Maar het was wel een naam die lekker bekte in verhalen. Zoals het verhaal dat jij en je broertjes en zusjes elkaar vertelden over een afgedreven stuk rietland in de buurt. Jullie bedachten er geheimzinnige avonturen bij, want dat konden jullie. Over bovennatuurlijke verschijnselen misschien, en raadselachtige wezens. Hoe dat mysterieuze eiland moest heten? “Het Eiland Agatha”!
Via een stenen wenteltrapje daalde hij af. Broodmager, kaal, bebrild, met een zwart pak en op glimmende zwarte schoenen kwam hij uit het kleine hokkerige huisje. Bij iedere trede hield ik mijn hart vast. Mijn blik gefixeerd op zijn voeten die hij nu eens overdwars, dan weer achterstevoren of half op het randje neerzette.

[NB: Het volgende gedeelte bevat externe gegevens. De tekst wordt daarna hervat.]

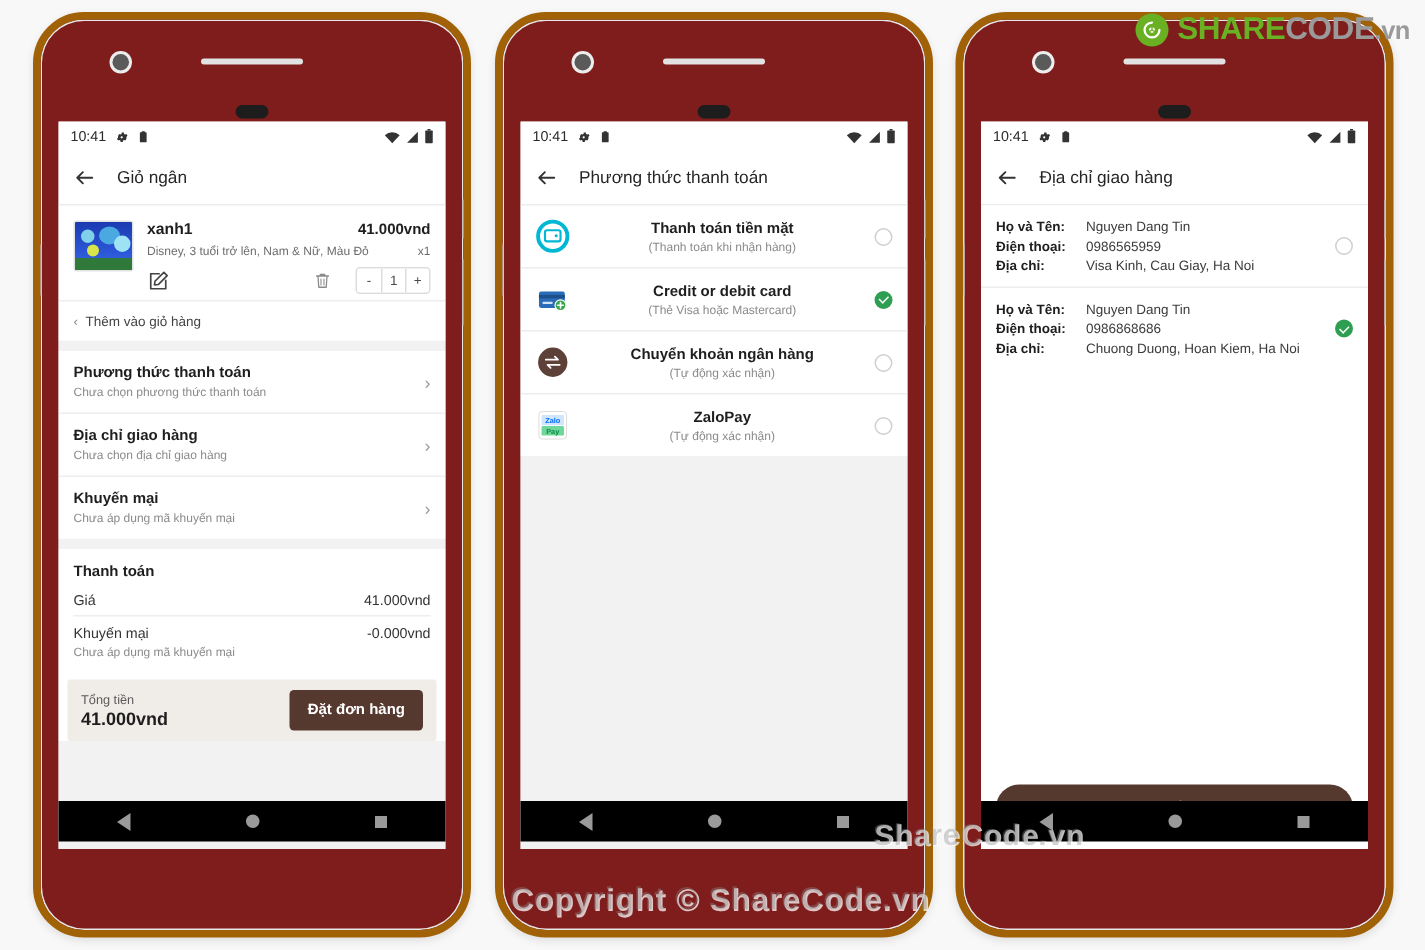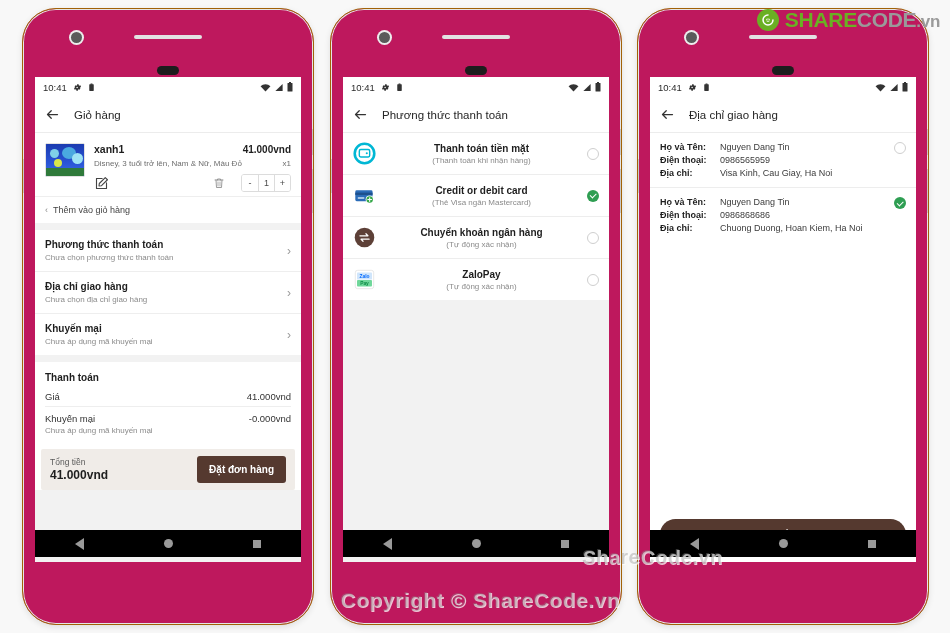--- a/index.html
+++ b/index.html
@@ -35,22 +35,22 @@
     text-shadow: 1px 1px 0 rgba(255,255,255,0.75);
     white-space: nowrap; pointer-events: none;
   }
   .wm-mid { left: 582px; top: 546px; font-size: 20px; }
   .wm-bot { left: 340px; top: 588px; font-size: 21px; }
 
   
   .phone {
     position: absolute; top: 8px; width: 292px; height: 617px;
     border-radius: 34px;
-    background: #be185d;
-    border: 1px solid #a16207;
+    background: #7f1d1d;
+    border: 5px solid #a16207;
     box-shadow: 0 0 0 1px #e6e6e6 inset, 0 2px 6px rgba(0,0,0,0.10);
     overflow: hidden;
   }
   .phone.p1 { left: 22px; }
   .phone.p2 { left: 330px; }
   .phone.p3 { left: 637px; }
 
   .phone-top { position: relative; height: 62px; }
   .cam { position: absolute; left: 48px; top: 23px; width: 11px; height: 11px;
          border-radius: 50%; background: #5a5a5a; box-shadow: 0 0 0 2px #ededed; }
@@ -162,21 +162,21 @@
   .radio { width: 12px; height: 12px; border-radius: 50%; border: 1.4px solid #cfcfcf; flex: none; }
   .radio.on { border: none; background: #2e9e52; position: relative; }
   .radio.on::after {
     content: ""; position: absolute; left: 3px; top: 3.5px;
     width: 5px; height: 2.5px; border-left: 1.4px solid #fff; border-bottom: 1.4px solid #fff;
     transform: rotate(-45deg);
   }
 
   
   .addr-card { background: #fff; }
-  .addr-row { display: flex; align-items: flex-start; padding: 9px 10px 9px 10px; }
+  .addr-row { display: flex; align-items: center; padding: 9px 10px 9px 10px; }
   .addr-row + .addr-row { border-top: 1px solid #ededed; }
   .addr-fields { flex: 1; }
   .addr-line { display: flex; margin-bottom: 3px; }
   .addr-line:last-child { margin-bottom: 0; }
   .addr-key { width: 60px; flex: none; font-size: 9px; font-weight: bold; color: #1e1e1e; }
   .addr-val { font-size: 9px; color: #3b3b3b; }
   .btn-addaddr {
     position: absolute; left: 10px; right: 10px; bottom: 12px;
     background: #55392f; color: #fff; font-size: 10px;
     padding: 10px 0; border-radius: 18px; border: none; text-align: center;
@@ -245,21 +245,21 @@
               <rect x="4" y="0" width="4" height="2" fill="#333"></rect>
               <rect x="1" y="2" width="10" height="17" rx="1" fill="#333"></rect>
             </svg>
         </span>
       </div>
 
       <div class="appbar">
         <svg class="back-arrow" viewBox="0 0 24 24">
             <path d="M20 12H4M10 6l-6 6 6 6" fill="none" stroke="#333" stroke-width="2" stroke-linecap="round" stroke-linejoin="round"></path>
           </svg>
-        <span class="appbar-title">Giỏ hàng</span>
+        <span class="appbar-title">Giỏ ngân</span>
       </div>
 
       <div class="body-area">
 
         <div class="card">
           <div class="cart-item">
             <div class="thumb">
               <span class="sky"></span>
               <span class="blob" style="left:4px;top:5px;width:9px;height:9px;background:#7fd0e8;"></span>
               <span class="blob" style="left:16px;top:3px;width:14px;height:12px;background:#4aa9e0;"></span>
@@ -421,21 +421,21 @@
             <svg class="pm-ico" viewBox="0 0 40 40">
               <rect x="4" y="11" width="30" height="19" rx="2.5" fill="#2b6cb8"></rect>
               <rect x="4" y="15" width="30" height="4" fill="#1d4f8c"></rect>
               <rect x="8" y="23" width="12" height="2.6" rx="1.3" fill="#cfe2f5"></rect>
               <circle cx="29" cy="27" r="7" fill="#fff"></circle>
               <circle cx="29" cy="27" r="5.6" fill="#37a84a"></circle>
               <path d="M29 23.8v6.4M25.8 27h6.4" stroke="#fff" stroke-width="1.9" stroke-linecap="round"></path>
             </svg>
             <span class="pm-text">
               <div class="pm-title">Credit or debit card</div>
-              <div class="pm-sub">(Thẻ Visa ngân Mastercard)</div>
+              <div class="pm-sub">(Thẻ Visa hoặc Mastercard)</div>
             </span>
             <span class="radio on"></span>
           </div>
 
           <div class="pm-row">
             <svg class="pm-ico" viewBox="0 0 40 40">
               <circle cx="20" cy="20" r="17" fill="#5d4037"></circle>
               <path d="M12 17h14l-3.5-3.5M28 23H14l3.5 3.5" fill="none" stroke="#fff" stroke-width="2.1" stroke-linecap="round" stroke-linejoin="round"></path>
             </svg>
             <span class="pm-text">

Toen hij met horten en stoten op straatniveau was aangekomen, nam ik hem op mijn rug. Bijna honderd jaar oud inmiddels, zeven jaar ouder dan hij in werkelijkheid geworden is, hing opa Koek met zijn hoofd over mijn schouders en stak een sigaar op. Hij vertelde me met een zeker bravoure over allerlei avonturen – hij schepte zelfs een beetje op – en ik vond het, al ging de last gaandeweg wel zwaarder wegen, een genoeglijk tochtje met mijn grootvader die ik bij leven in feite nauwelijks heb gekend.

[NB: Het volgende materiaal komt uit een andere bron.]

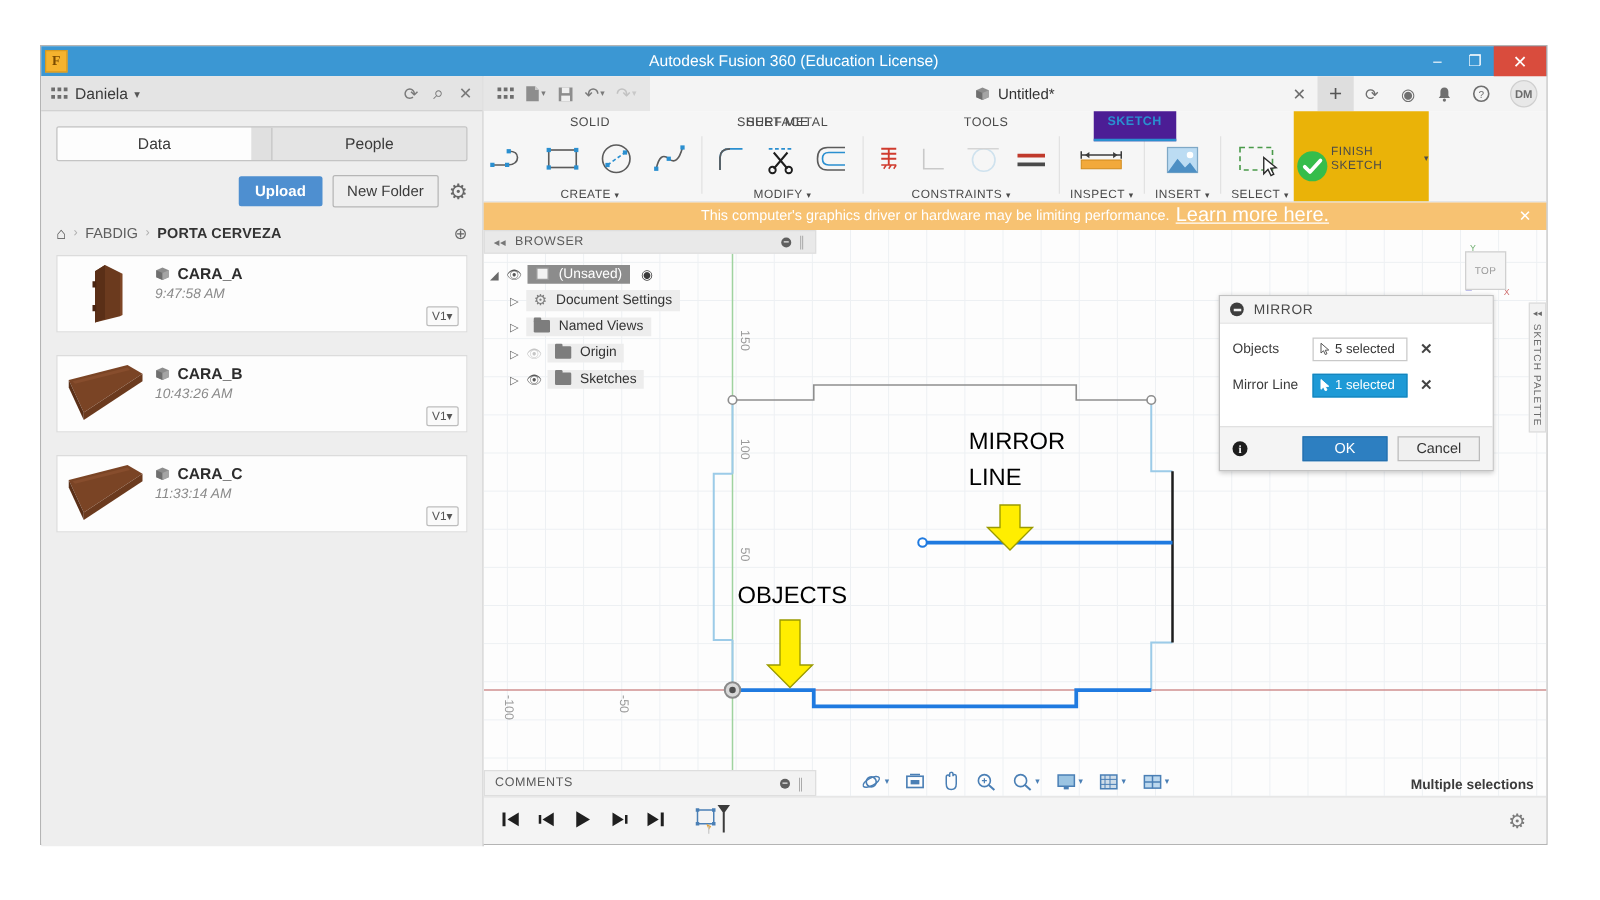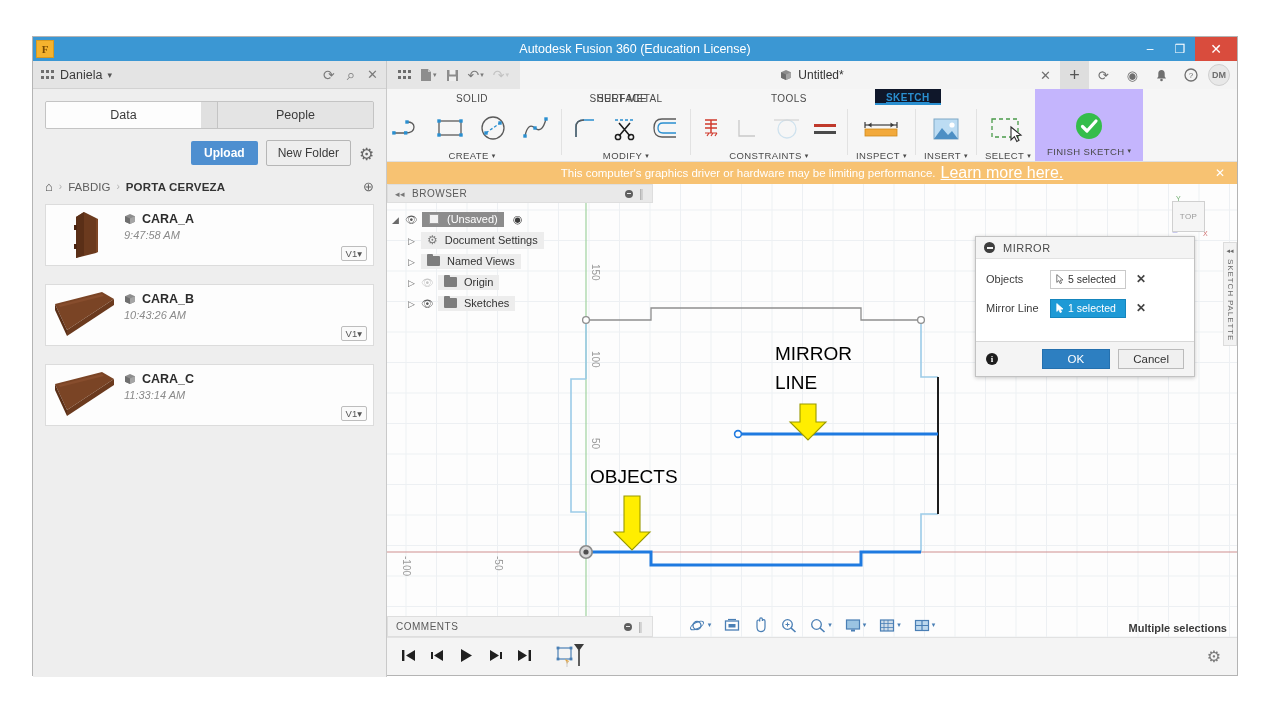--- a/index.html
+++ b/index.html
@@ -94,41 +94,41 @@
             justify-content:center; align-items:center; gap:6px;
             font-size:12px; color:#333; pointer-events:none; }
   .qat-right { margin-left:auto; display:flex; align-items:center; gap:0;
                height:28px; }
   .qr-btn { width:29px; height:28px; display:flex; align-items:center;
             justify-content:center; color:#6f6f6f; font-size:13px; }
   .qr-btn.plus { background:#dedede; font-size:18px; color:#555; }
   .avatar { width:22px; height:22px; border-radius:50%; background:#e8e8e8;
             border:1px solid #cfcfcf; font-size:9px; color:#6d6d6d;
             display:flex; align-items:center; justify-content:center;
-            margin:0 7px 0 3px;font-weight:bold; }
+            margin:0 7px 0 9px;font-weight:bold; }
 
   
   .ribbon { position:relative; height:73px; background:#f6f6f6;
             border-bottom:1px solid #e0e0e0; display:flex; }
   .designbox { width:110px; margin:7px 6px 10px 14px; border:1px solid #dcdcdc;
                background:#f9f9f9; display:flex; align-items:center;
                justify-content:center; font-size:11px; color:#3b3b3b;
                letter-spacing:.3px; }
   .rgroup { position:relative; display:flex; flex-direction:column;
             align-items:center; padding:0 4px; }
   .rtabs { position:absolute; top:2px; left:0; right:0; display:flex;
            align-items:flex-start; }
   .rtab { font-size:10px; color:#4a4a4a; letter-spacing:.4px; padding:2px 4px; }
-  .rtab.active { color:#2a8fd0; font-weight:bold; background:#0f172a;
-                 border-bottom:2.5px solid #2a8fd0; padding:3px 11px 0 11px;text-decoration:underline; }
+  .rtab.active { color:#2a8fd0; font-weight:bold; background:#4c1d95;
+                 border-bottom:2.5px solid #2a8fd0; padding:3px 11px 8px 11px; }
   .ricons { display:flex; align-items:center; gap:10px; height:42px;
             margin-top:20px; }
   .rlabel { font-size:9.5px; color:#4a4a4a; letter-spacing:.4px; }
   .gsep { width:1px; background:#e2e2e2; margin:20px 4px 6px 4px; }
-  .finish { background:#c4b5fd; display:flex; flex-direction:column;
+  .finish { background:#eab308; display:flex; flex-direction:row;
             align-items:center; justify-content:center; width:108px; }
 
   
   .banner { height:22px; background:#f7c272; display:flex; align-items:center;
             justify-content:center; position:relative; }
   .banner-txt { font-size:11.5px; color:#ffffff; }
   .banner-link { color:#ffffff; text-decoration:underline; }
   .banner-x { position:absolute; right:12px; color:#fff; font-size:12px; }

Tot we via de onverharde stoffige weg weer een huisje naderden. Het leek hetzelfde huisje als zonet, maar op een andere plek nu. En er lag een brede sloot voor waarover een diep doorbuigende gladde plank lag bij wijze van brug. En hoewel hij beweerde daar prima zelf overheen te kunnen lopen, sloeg de angst me om het hart. “Hoe krijg ik opa aan de overkant?” was dan ook de prangende vraag waarmee ik vanmorgen uit deze beklemmende droom ontwaakte.
Het zal er wel mee te maken hebben dat ik gisteren voor het eerst het trouwboekje van opa en oma Koek onder ogen kreeg. “Gehuwd op 3 oktober 1907” staat er in plechtige letters. En op de volgende bladzijde de lijst met de doopnamen en geboortedata van 14 kinderen, van 1908 tot 1927. Toen was de bladzijde vol.
Op de achterkant was nog ruimte voor “aanteekeningen”. Daar stond nummer 15, mijn vader Petrus Gerardus Koek, geboren 15 juli 1929. Geen wonder dat ze thuis regelmatig zijn verjaardag vergaten. Hij was geen kind, maar een “aanteekening”.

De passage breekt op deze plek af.